Copy every line of the records below where the word "VIVERO" occurs.
........
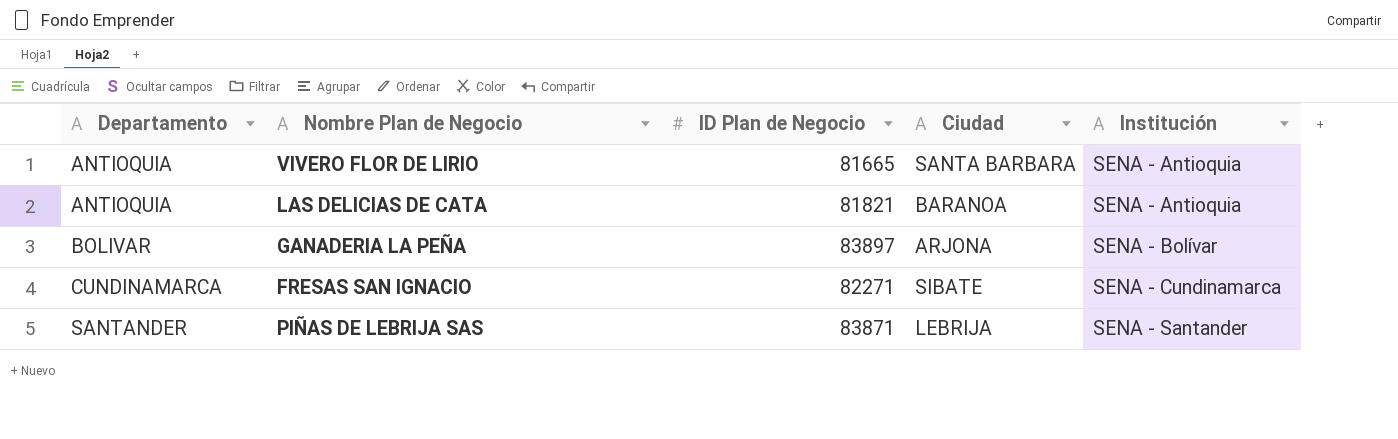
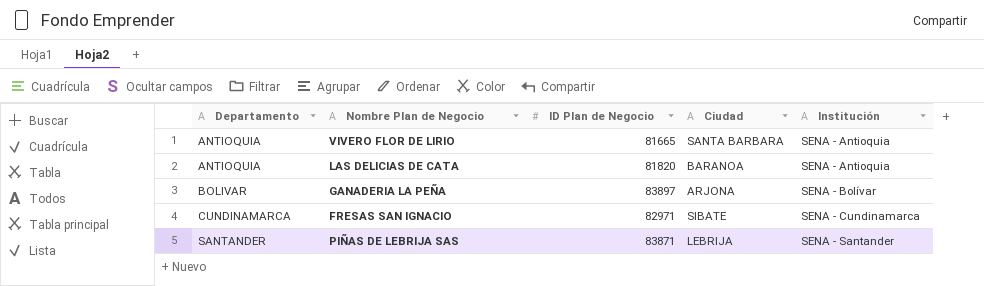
LAS DELICIAS DE CATA | ID Plan de Negocio: 81821 -> 81820
FRESAS SAN IGNACIO | ID Plan de Negocio: 82271 -> 82971

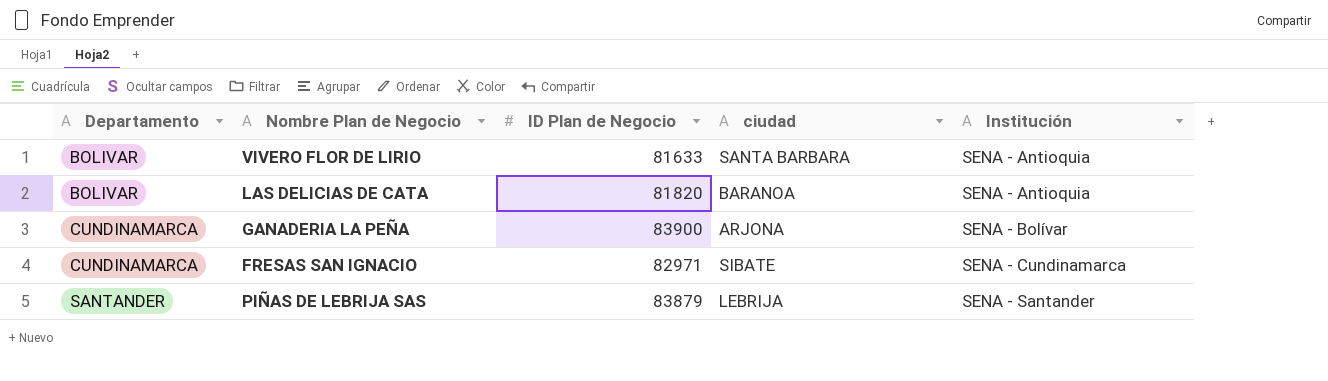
column name: Ciudad -> ciudad
VIVERO FLOR DE LIRIO | Departamento: ANTIOQUIA -> BOLIVAR
VIVERO FLOR DE LIRIO | ID Plan de Negocio: 81665 -> 81633
LAS DELICIAS DE CATA | Departamento: ANTIOQUIA -> BOLIVAR
GANADERIA LA PEÑA | Departamento: BOLIVAR -> CUNDINAMARCA
GANADERIA LA PEÑA | ID Plan de Negocio: 83897 -> 83900
PIÑAS DE LEBRIJA SAS | ID Plan de Negocio: 83871 -> 83879

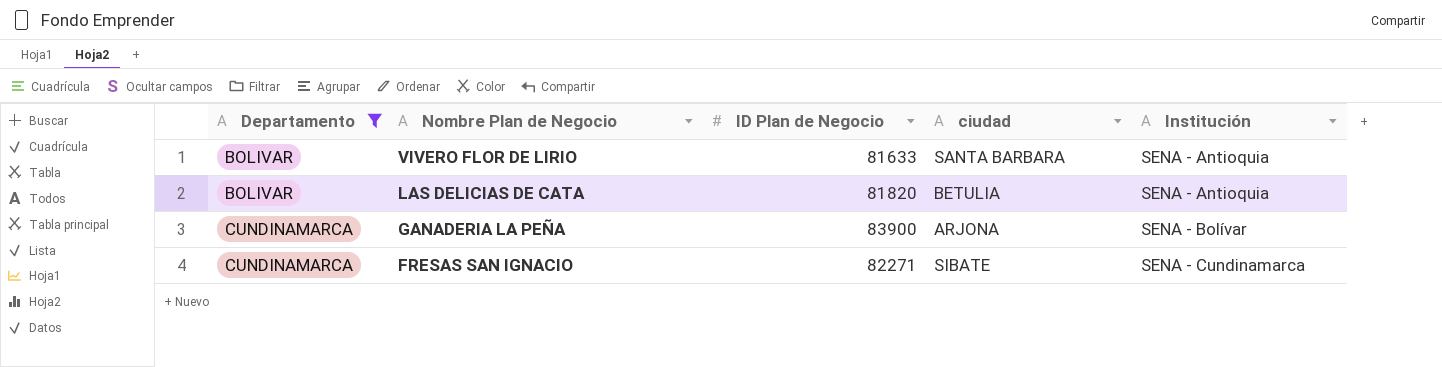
filter: none -> Departamento != SANTANDER
LAS DELICIAS DE CATA | ciudad: BARANOA -> BETULIA
FRESAS SAN IGNACIO | ID Plan de Negocio: 82971 -> 82271

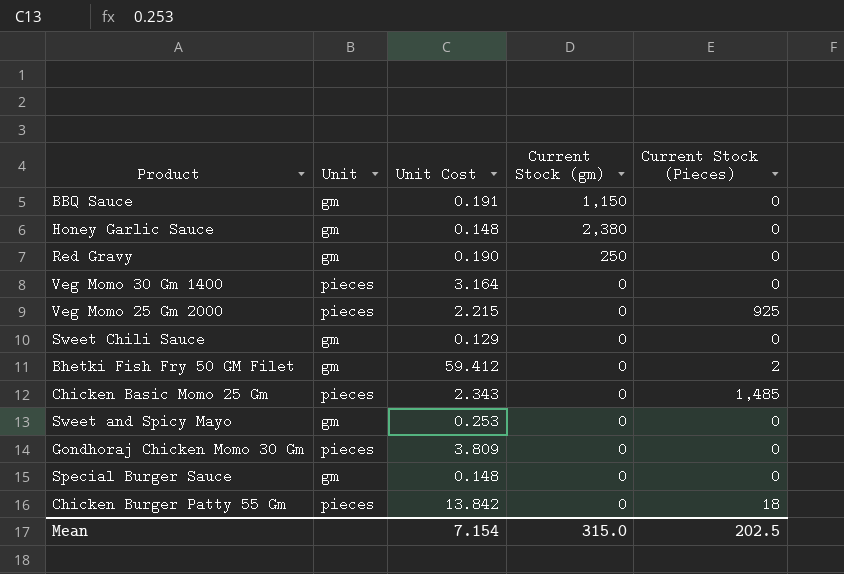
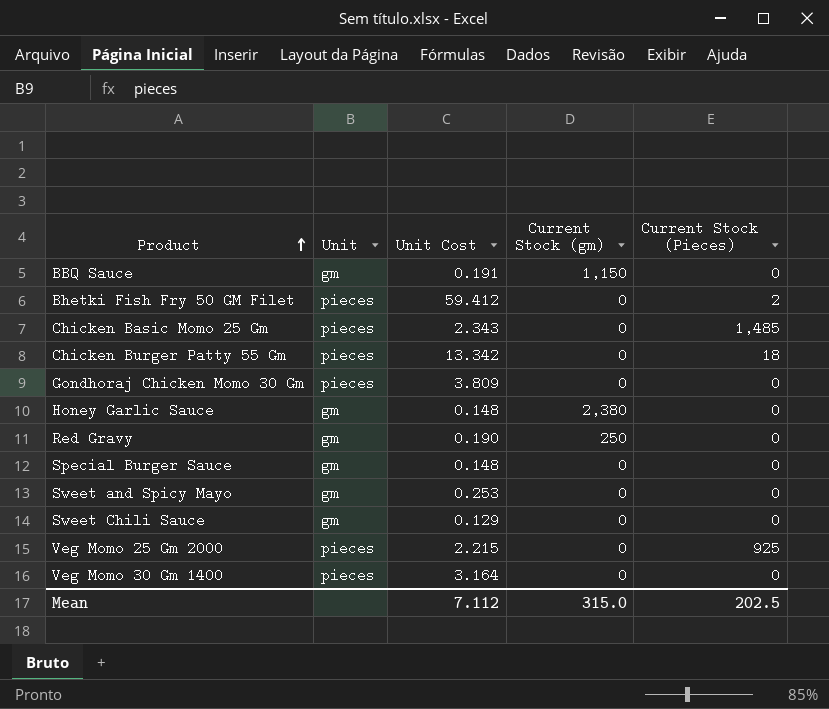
row order: none -> Product ascending
Bhetki Fish Fry 50 GM Filet | Unit: gm -> pieces
Chicken Burger Patty 55 Gm | Unit Cost: 13.842 -> 13.342
Mean | Unit Cost: 7.154 -> 7.112

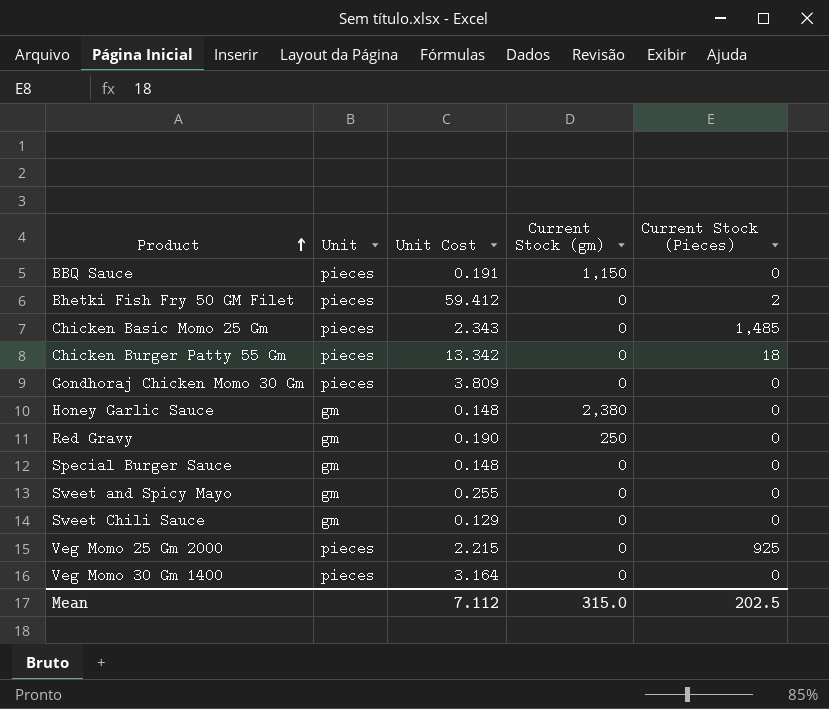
BBQ Sauce | Unit: gm -> pieces
Sweet and Spicy Mayo | Unit Cost: 0.253 -> 0.255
........
__SOLVED EXERCISE__:
VIVERO FLOR DE LIRIO | Departamento: ANTIOQUIA -> BOLIVAR
VIVERO FLOR DE LIRIO | ID Plan de Negocio: 81665 -> 81633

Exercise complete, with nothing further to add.